>>>

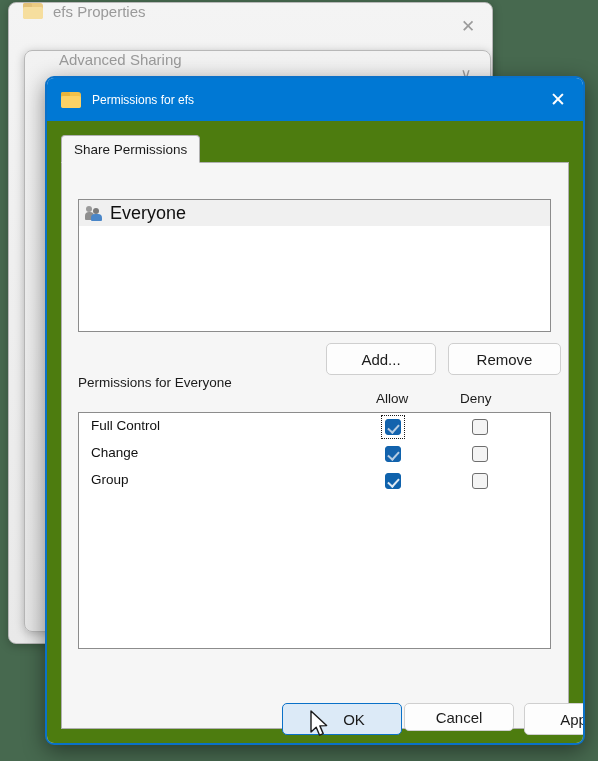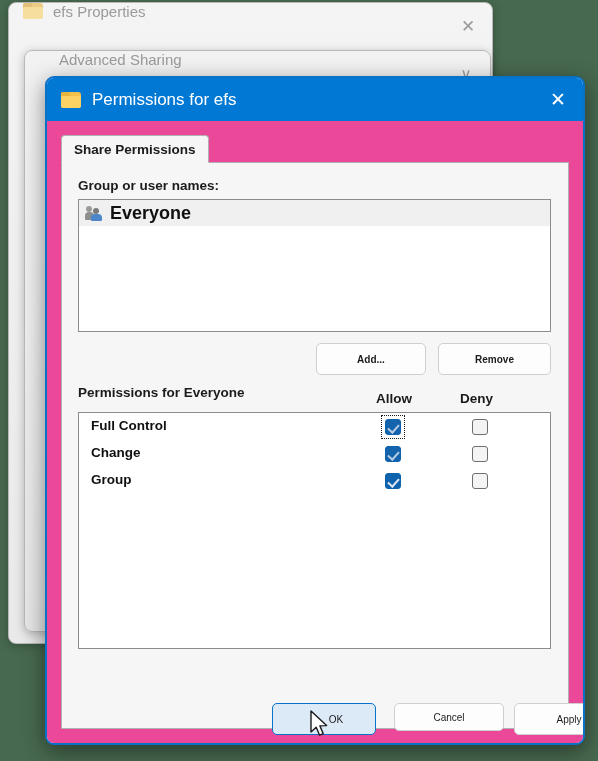"Permissions for efs" #dlg-title-text { font-size: 17px -> 12px }
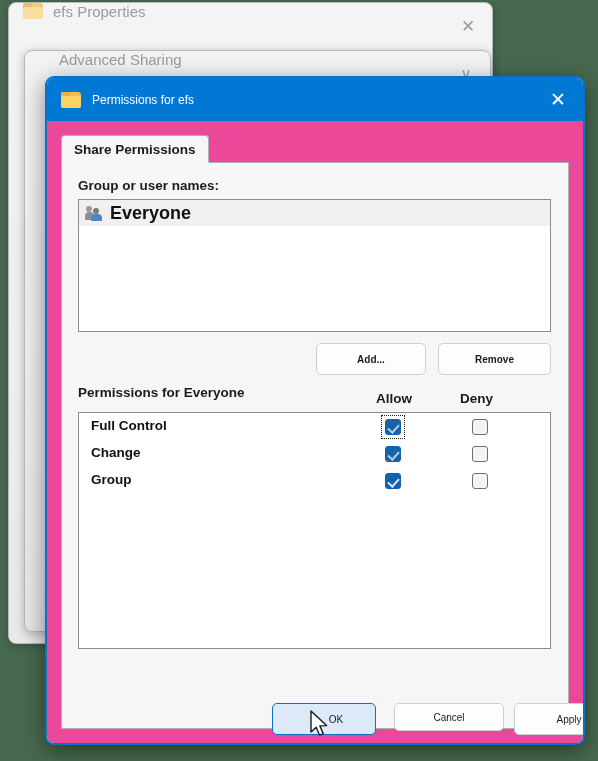"Share Permissions" #dlg-body { background: #ec4899 -> #4d7c0f; font-weight: bold -> none }
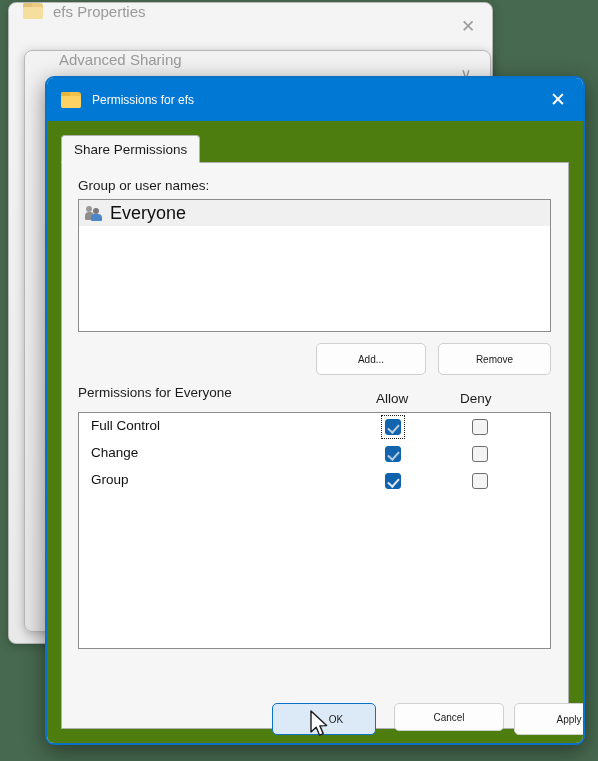"Group or user names:" div.field-label { html: <div>Group or user names:</div> -> none }
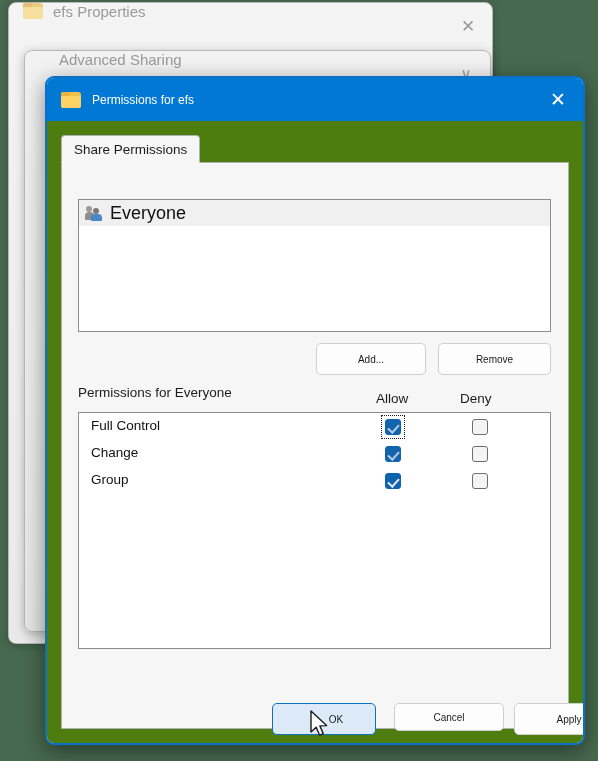"Add..." .btn { font-size: 10px -> 15px; margin-left: none -> 10px }
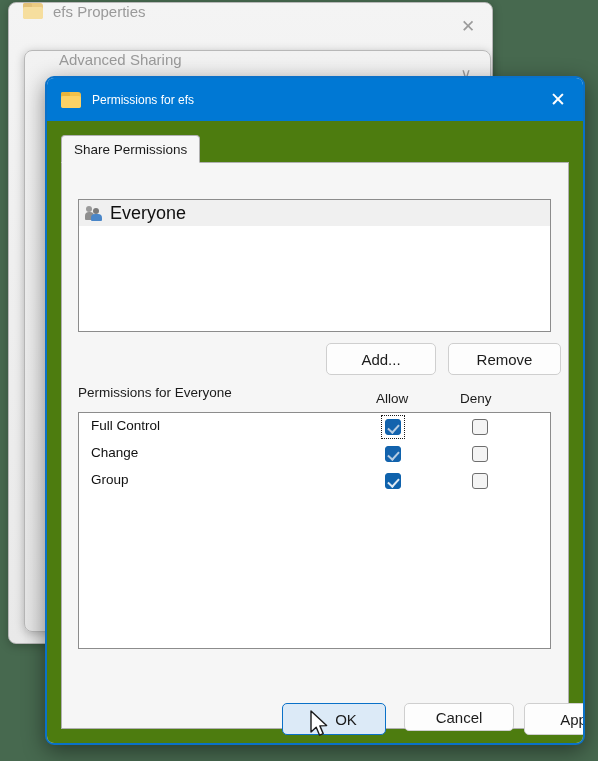"Permissions for Everyone" #label-perms { top: 222px -> 212px }
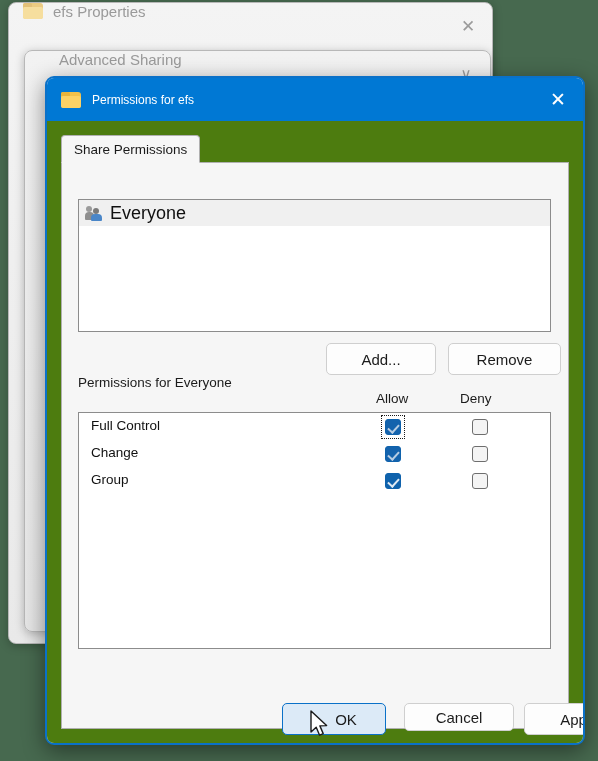"OK" #btn-ok { width: 104px -> 120px }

<<<

**ACTIVITY:** Excluding all pictures, reproduce the records exactly as they appear above.

**RESPONSE TO THE EXERCISE:**
"Permissions for efs" #dlg-title-text { font-size: 17px -> 12px }
"Share Permissions" #dlg-body { background: #ec4899 -> #4d7c0f; font-weight: bold -> none }
"Group or user names:" div.field-label { html: <div>Group or user names:</div> -> none }
"Add..." .btn { font-size: 10px -> 15px; margin-left: none -> 10px }
"Permissions for Everyone" #label-perms { top: 222px -> 212px }
"OK" #btn-ok { width: 104px -> 120px }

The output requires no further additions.